From the listing below, return every line with the string "Database" in it.
--- Exercise data ---
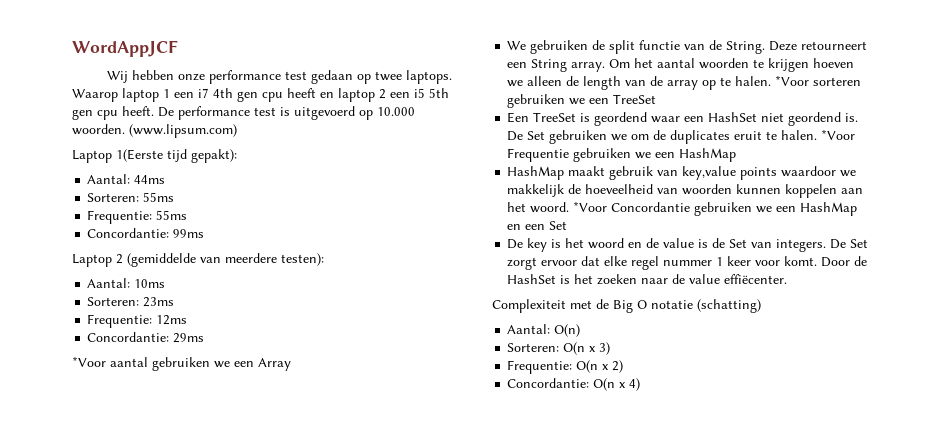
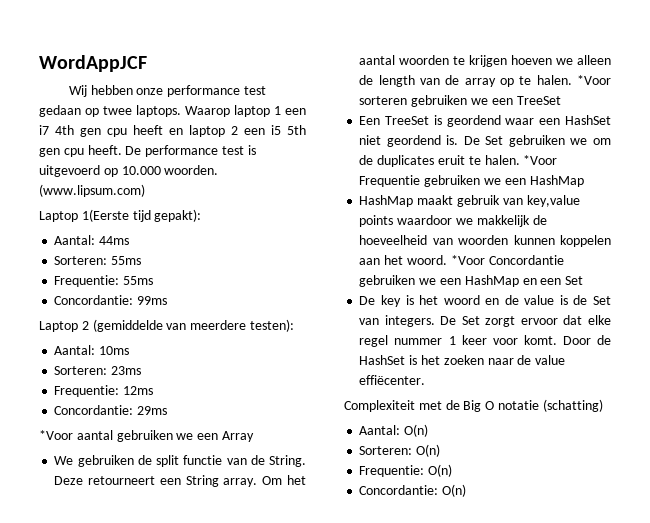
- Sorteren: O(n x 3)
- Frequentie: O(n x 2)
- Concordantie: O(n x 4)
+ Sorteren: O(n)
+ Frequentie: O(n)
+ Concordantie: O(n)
---
--- Exercise data ---
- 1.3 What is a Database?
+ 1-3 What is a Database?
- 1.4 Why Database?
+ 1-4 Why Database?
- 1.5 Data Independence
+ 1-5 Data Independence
---
(Reply)
- 1.3 What is a Database?
+ 1-3 What is a Database?
- 1.4 Why Database?
+ 1-4 Why Database?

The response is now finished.